■ **Assigned task**
What you return must be the data below, word for word, without any images.

■ **User interface change data**
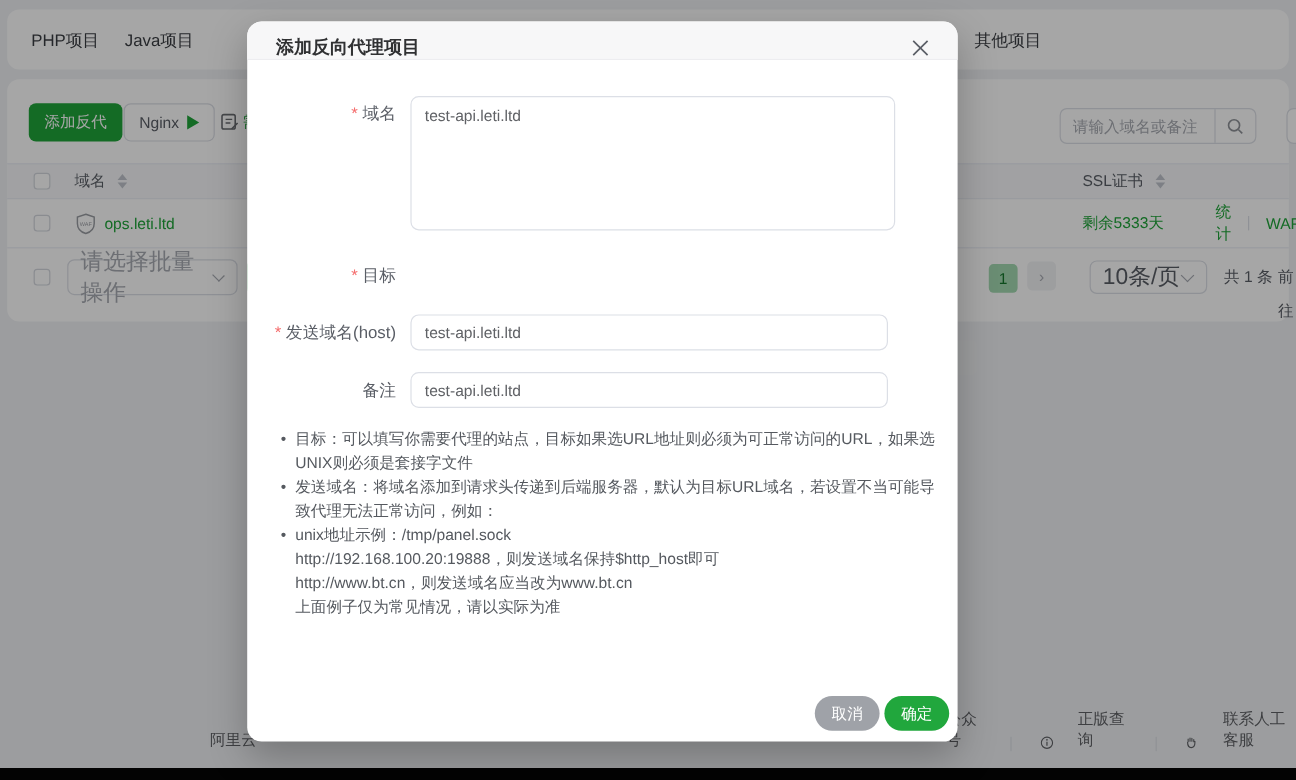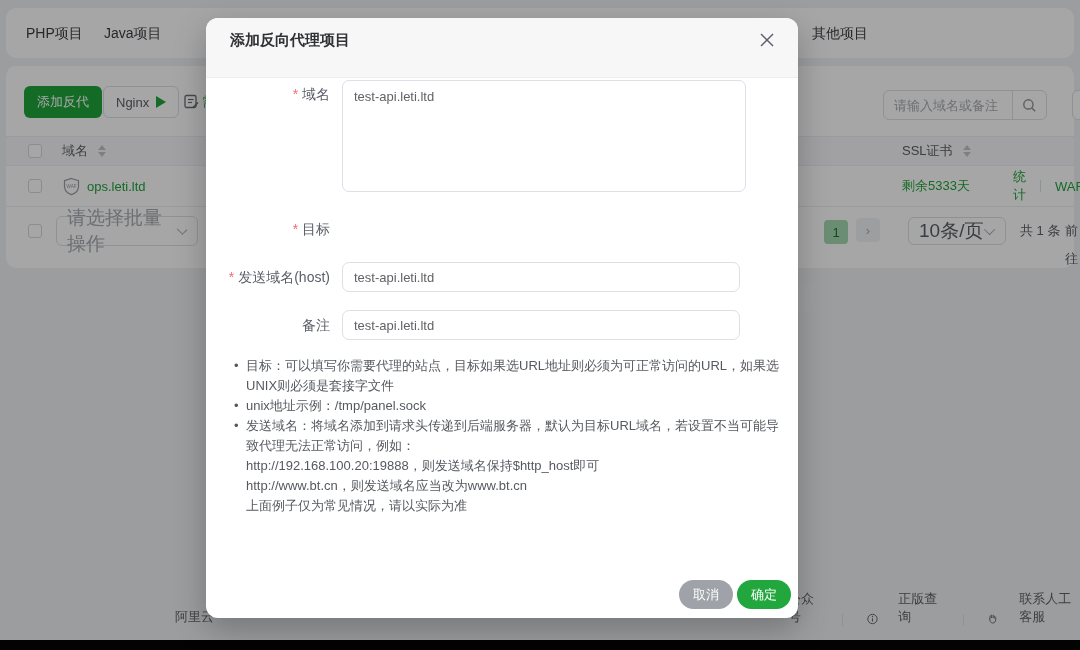--- a/index.html
+++ b/index.html
@@ -48,7 +48,7 @@
   
   .overlay { position:absolute; inset:0; background:rgba(0,0,0,0.35); z-index:10; }
   .modal { position:absolute; left:206px; top:18px; width:592px; height:600px; background:#fff; border-radius:12px; z-index:20; box-shadow:0 12px 32px rgba(0,0,0,.25); }
-  .modal-header { position:absolute; left:0; top:0; width:100%; height:60px; background:#f7f7f8; border-radius:12px 12px 0 0; border-bottom:1px solid #ededf0; }
+  .modal-header { position:absolute; left:0; top:0; width:100%; height:32px; background:#f7f7f8; border-radius:12px 12px 0 0; border-bottom:1px solid #ededf0; }
   .modal-title { position:absolute; left:24px; top:0; height:44px; line-height:44px; font-size:15px; font-weight:700; color:#303133; }
   .modal-close { position:absolute; right:22px; top:13px; width:18px; height:18px; cursor:pointer; }
 

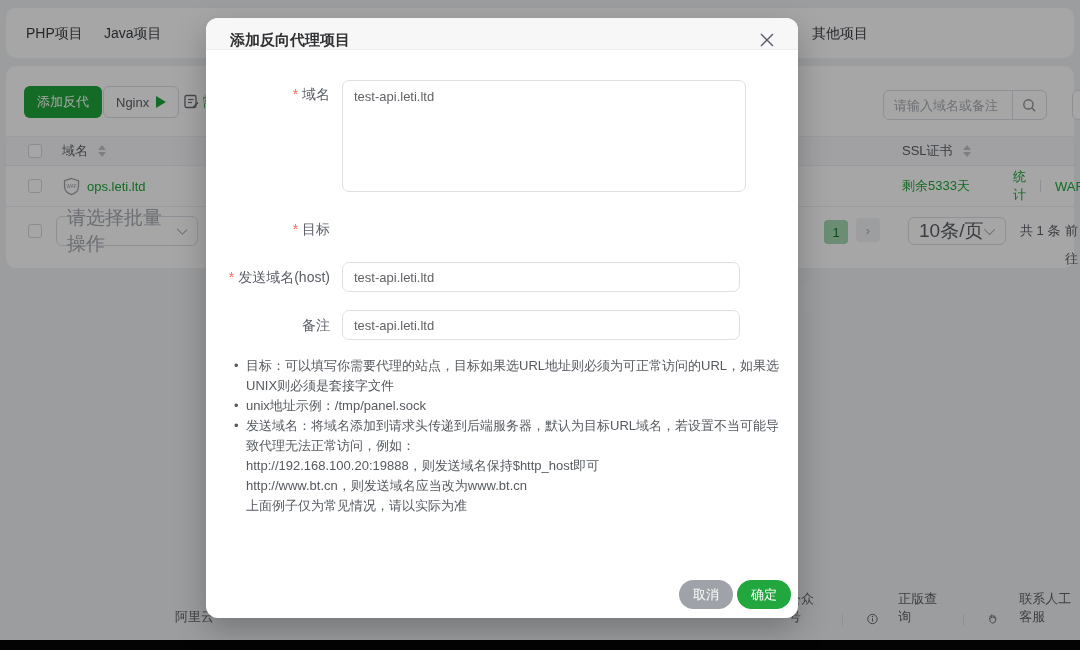--- a/index.html
+++ b/index.html
@@ -209,8 +209,8 @@
 
     <div class="help">
       <div class="bullet">目标：可以填写你需要代理的站点，目标如果选URL地址则必须为可正常访问的URL，如果选UNIX则必须是套接字文件</div>
+      <div class="bullet">发送域名：将域名添加到请求头传递到后端服务器，默认为目标URL域名，若设置不当可能导致代理无法正常访问，例如：</div>
       <div class="bullet">unix地址示例：/tmp/panel.sock</div>
-      <div class="bullet">发送域名：将域名添加到请求头传递到后端服务器，默认为目标URL域名，若设置不当可能导致代理无法正常访问，例如：</div>
       <div class="cont">http://192.168.100.20:19888，则发送域名保持$http_host即可</div>
       <div class="cont">http://www.bt.cn，则发送域名应当改为www.bt.cn</div>
       <div class="cont">上面例子仅为常见情况，请以实际为准</div>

■ **Answer space**
--- a/index.html
+++ b/index.html
@@ -48,7 +48,7 @@
   
   .overlay { position:absolute; inset:0; background:rgba(0,0,0,0.35); z-index:10; }
   .modal { position:absolute; left:206px; top:18px; width:592px; height:600px; background:#fff; border-radius:12px; z-index:20; box-shadow:0 12px 32px rgba(0,0,0,.25); }
-  .modal-header { position:absolute; left:0; top:0; width:100%; height:60px; background:#f7f7f8; border-radius:12px 12px 0 0; border-bottom:1px solid #ededf0; }
+  .modal-header { position:absolute; left:0; top:0; width:100%; height:32px; background:#f7f7f8; border-radius:12px 12px 0 0; border-bottom:1px solid #ededf0; }
   .modal-title { position:absolute; left:24px; top:0; height:44px; line-height:44px; font-size:15px; font-weight:700; color:#303133; }
   .modal-close { position:absolute; right:22px; top:13px; width:18px; height:18px; cursor:pointer; }
 

--- a/index.html
+++ b/index.html
@@ -209,8 +209,8 @@
 
     <div class="help">
       <div class="bullet">目标：可以填写你需要代理的站点，目标如果选URL地址则必须为可正常访问的URL，如果选UNIX则必须是套接字文件</div>
+      <div class="bullet">发送域名：将域名添加到请求头传递到后端服务器，默认为目标URL域名，若设置不当可能导致代理无法正常访问，例如：</div>
       <div class="bullet">unix地址示例：/tmp/panel.sock</div>
-      <div class="bullet">发送域名：将域名添加到请求头传递到后端服务器，默认为目标URL域名，若设置不当可能导致代理无法正常访问，例如：</div>
       <div class="cont">http://192.168.100.20:19888，则发送域名保持$http_host即可</div>
       <div class="cont">http://www.bt.cn，则发送域名应当改为www.bt.cn</div>
       <div class="cont">上面例子仅为常见情况，请以实际为准</div>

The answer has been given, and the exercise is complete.